The Greek word is not "immorality", it is defined by Strong's as:
adultery. Jesus charges the "third party" with committing adultery. The
definition of adultery has ALWAYS been: unlawful relations with
another's spouse. You continue to have a problem showing scripturally
how it is that one can commit adultery if the previous marriage is
dissolved by a divorce.............
Comment/question
Is this true even for the person who was not in adultery (the one left
behind) and did not want the divorce, i.e. when a supposed "believer"
divorces another believer for a non-Biblical reason?
Response
I think Matthew 19:9 addresses this: the "innocent" woman is NOT free to
remarry and a person is NOT free to marry her without committing
adultery. Some want to twist and turn this passage into something it is
not, but the fact remains Jesus NEVER allowed for the innocently
divorced woman to remarry----even when her own husband is now committing
adultery through a remarriage. He addresses the case where her husband
does NOT marry again (Matthew 5:32) AND the case where a husband DOES marry
again (Matthew 19:9). In both cases the woman would commit adultery if she
remarries, as would the man who marries her.
Paul
shows that adultery does not free one from a marriage bond in Romans
7:2-3. In this case a woman has remarried (committed adultery), yet her
1st marriage is still in tact---in God's eyes, until her 1st spouse
dies.
With
that in mind, when we go back to the supposed "allowance" of Mt. 19:9 we
see some problems with translating it in such a way. For one, the
allowance was for "porneia----unchastity, fornication", not adultery. As
some of the other posters have said, I believe that allowance has to do
with unchastity before the wedding bed. In OT Jewish times the betrothal
period was binding and only a writ of divorcement could get one out of
the "marriage"............see Matthew 1:18-24. That is what Joseph was going
to "put away" Mary for---unchastity. None of the other gospels even hint
at an allowance.
Interesting to note that the other gospels were not directed towards
Jewish audiences, but to Gentiles, who had no such betrothal custom.
Married was married.
That
is a rendering which does not conflict with Paul's teachings in Romans
7:2-3. There is however another rendering of Matthew 19:9 which allows a
divorce/separation, but not a remarriage.
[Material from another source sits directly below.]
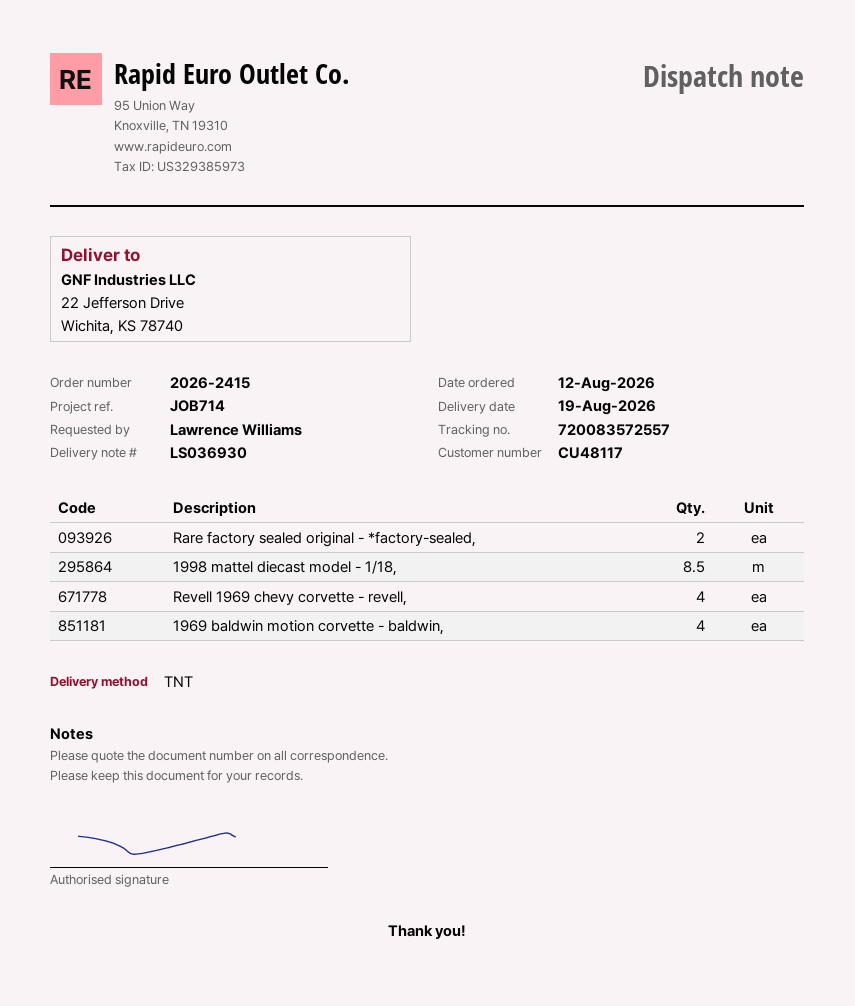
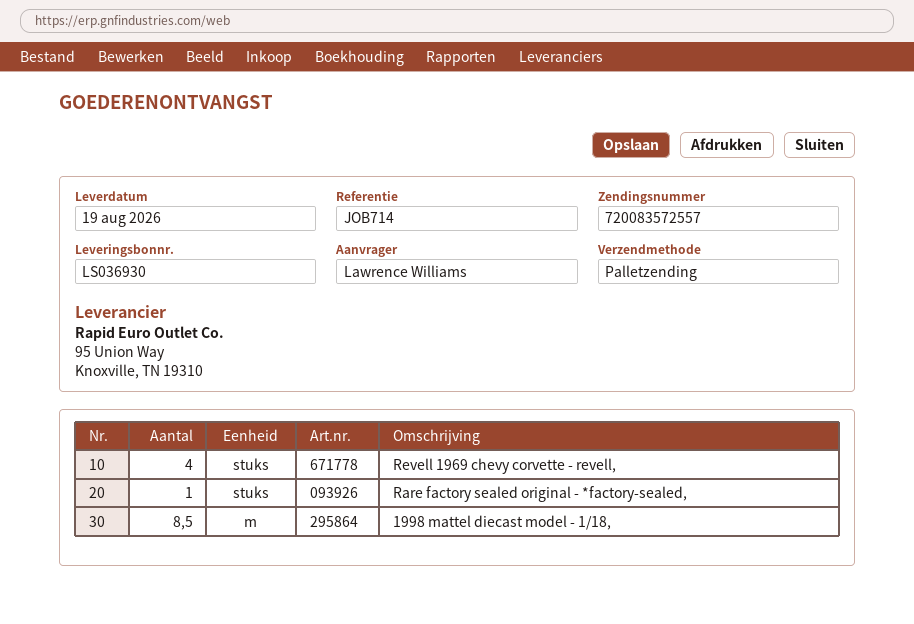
shipping method: TNT -> pallet freight
Rare factory sealed original - *factory-sealed,: 2 -> 1
1969 baldwin motion corvette - baldwin,: 4 -> none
In that interpretation, say
the husband wrongly puts away his wife (not for fornication). He marries
another (commits adultery). What does Jesus say about the innocent one
who was wrongly put away? She is prohibited from remarriage----EVEN
though her husband is in adultery (a remarriage)? In that case also,
adultery does not free one to remarry without them also committing sin
before God
Comment/question
Scripture says woman.
You've added "no one"...
Men/women were treated differently in both the NT/OT......
Response
I Corinthians 7:10-11 speaks of this as well. Paul does say a "woman" must
remain UNMARRIED or be reconciled. He also says a man is not to divorce
his wife.
Do
you then think because Paul only references women when giving the
command they must remain UNMARRIED or reconcile..........that this only
pertains to women staying UNMARRIED after a divorce? I know there are
some out there who teach a man can get remarried while his wife still
lives, but a wife cannot. Are you of that camp? If so, what do you make
of Mark 10 where Jesus addresses a woman divorcing her husband (showing
that it was not just MEN who were doing the divorcing)?
Comment/question
But Fornication is Adultery
Response
Concerning fornication, some people here seem to use that term for
adultery interchangeably when scripture does not appear to. Fornication
can encompass adultery, but in the Matthew 19:9 both words are used, not
just one. Usually when we see fornication (porneia) used in scripture,
it relates exclusively to UNMARRIED sexual sin. Matthew 19:9 teaches that
someone guilty of Fornication (unchastity) can be 'put away'. That was
exactly what Joseph was going to do to Mary IN THE BETROTHAL period. He
didn't want her stoned---he was a JUST man.
It
does make perfect sense that the book of Matthew is the only one which
contains this "allowance"----because the audience was Jew. Mark and Luke
were directed at Gentiles who had no such betrothal custom. When they
were married, they were married----there was no year before they "came
together" as husband and wife. That may also explain since Paul was an
Apostle to the Gentiles, why he NEVER gave an allowance for remarriage
due to adultery. The Gospels aimed at a Gentile audience never gave an
allowance. ANY remarriage was considered adultery because the previous
marriage was still intact----to God. This is why Paul used the
permanency of marriage as an illustration in Romans 7:2-3. In that
illustration we have a woman in adultery----she remarried. What does
Paul say? He tells his Roman readers that this woman will still be
married to her first husband until he dies.............He didn't
say.........until he divorces her for her unfaithfulness.......until the
first husband doesn't want her anymore, etc......there were no
conditions given. If there were other conditions, Paul's analogy
wouldn't have made any sense to the hearers.........
If
freedom from the marriage bond is attained in other ways besides death,
then in the same breath there are other ways besides Christ to escape
the penalty of the law..................Paul used the perfect example
that death gives freedom from the marriage bond.........as Christ gives
freedom from the law of death...........
Comment/Question
And just like with Herod and Herodias, she was BOUND by the law as long
has he lives. What would break that bond? Adultery. Something serious
like defiling the marriage bed.
Wives
in the New Covenant are BOUND to their husband all his days.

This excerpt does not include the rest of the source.